Under the Canada Elections Act, every employee eligible to vote is entitled to three consecutive hours to vote during voting hours on polling day. If the employee's working hours do not allow for those three consecutive hours, the employer must allow the employee the time for voting that is necessary to provide those three consecutive hours. The time that the employer allows the employee for voting is at the employer's convenience.

For example, if an employee is scheduled to work from 8:00 a.m. to 8:00 p.m. on Oct. 21, the employer must allow him or her the time necessary in order to have three consecutive hours within which to vote. On the other hand, if the employee's working hours are from 9:00 a.m. to 5:00 p.m., the employer will not have to allow the employee any time to vote, as he or she will already have three consecutive hours available to vote after working hours.

It should also be noted that it is prohibited for employers to make a deduction from an employee's pay or impose a penalty for the time allowed for him or her to vote. Thus, any time allowed to employees in order to vote is with pay.
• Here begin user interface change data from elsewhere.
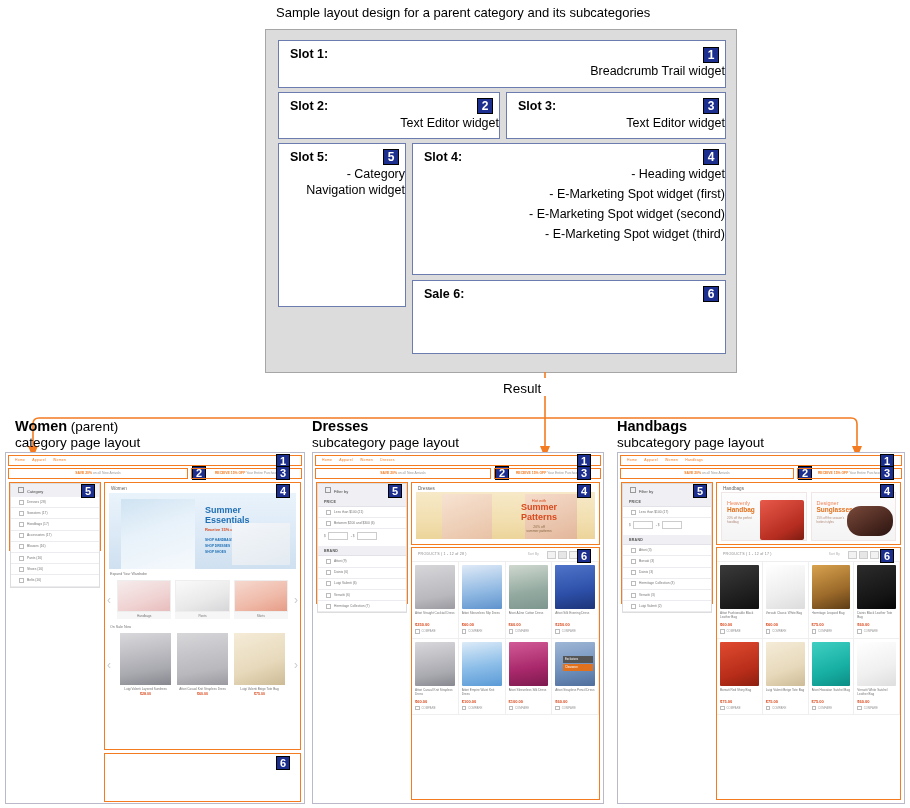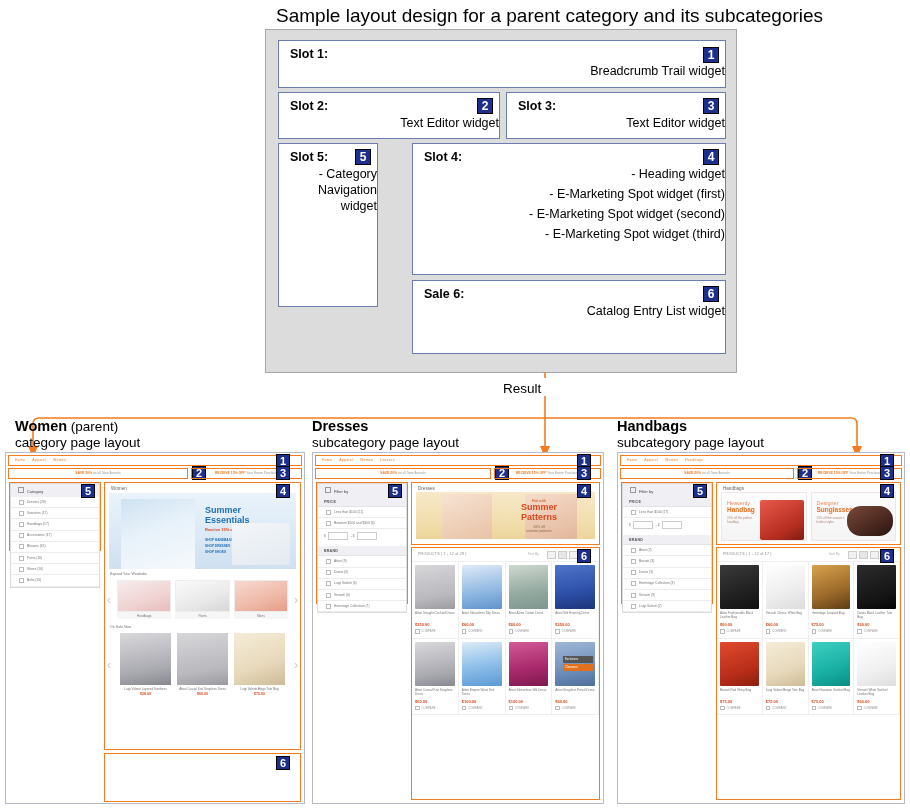--- a/index.html
+++ b/index.html
@@ -14,7 +14,7 @@
   
   #diagram-title{
     position:absolute;left:276px;top:5px;width:620px;
-    font-size:19px;color:#000;white-space:nowrap;
+    font-size:13px;color:#000;white-space:nowrap;
   }
   #diagram-box{
     position:absolute;left:265px;top:29px;width:472px;height:344px;

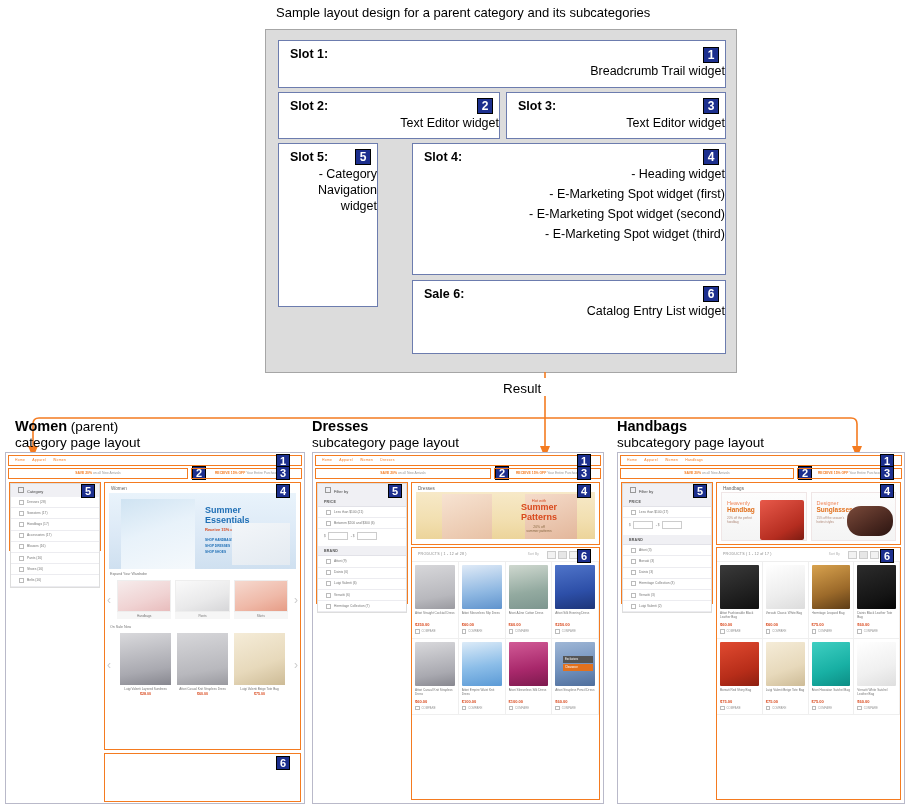--- a/index.html
+++ b/index.html
@@ -43,7 +43,7 @@
   #slot1{left:12px;top:10px;width:448px;height:48px;}
   #slot2{left:12px;top:62px;width:222px;height:47px;}
   #slot3{left:240px;top:62px;width:220px;height:47px;}
-  #slot5{left:12px;top:113px;width:100px;height:164px;}
+  #slot5{left:12px;top:113px;width:128px;height:164px;}
   #slot4{left:146px;top:113px;width:314px;height:132px;}
   #slot6{left:146px;top:250px;width:314px;height:74px;}
 

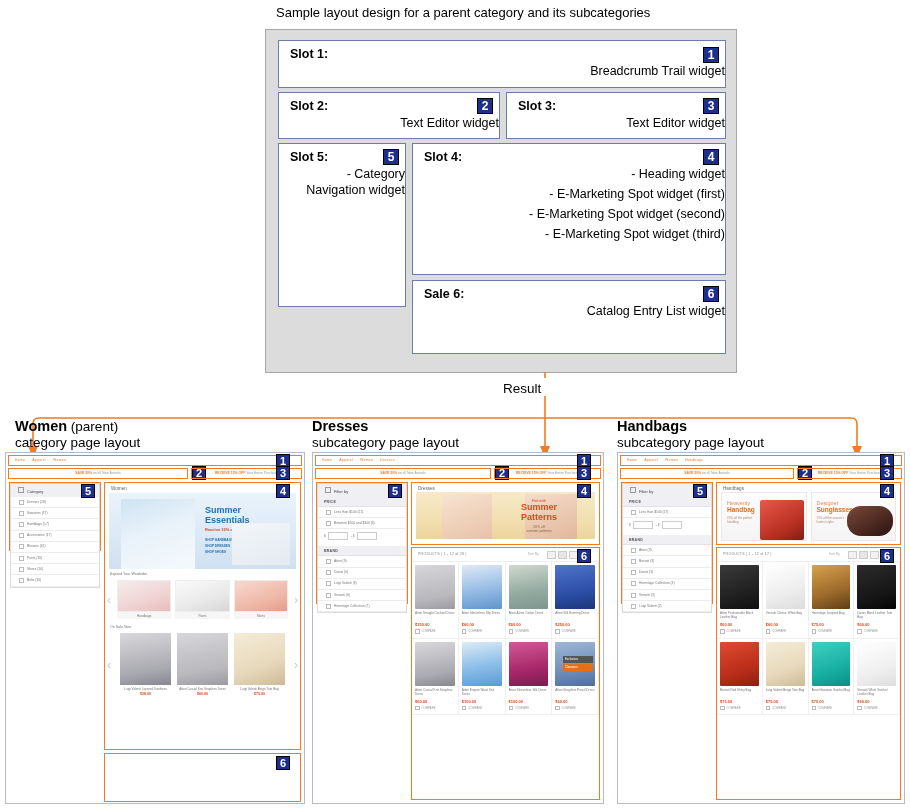--- a/index.html
+++ b/index.html
@@ -221,9 +221,6 @@
 
   <div class="slot" id="slot6">
     <div class="slot-title">Sale 6:</div>
-    <div class="slot-body">
-        <div class="li">Catalog Entry List widget</div>
-      </div>
     <div class="badge" style="right:6px;top:5px;">6</div>
   </div>
 </div>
The Canada Elections Act also provides that employers are prohibited from using intimidation, undue influence or any other means to prevent employees eligible to vote from having three consecutive hours within which to do so.

Finally, it must be borne in mind that politics has a tendency to arouse passions. Consequently, an astute employer will not make any comment that could be perceived as an attempt to influence an employee's vote. Proceedings have already been instituted against employers, particularly for psychological harassment, following discussions or debates of a political nature in the workplace. Prudence is thus called for in this regard.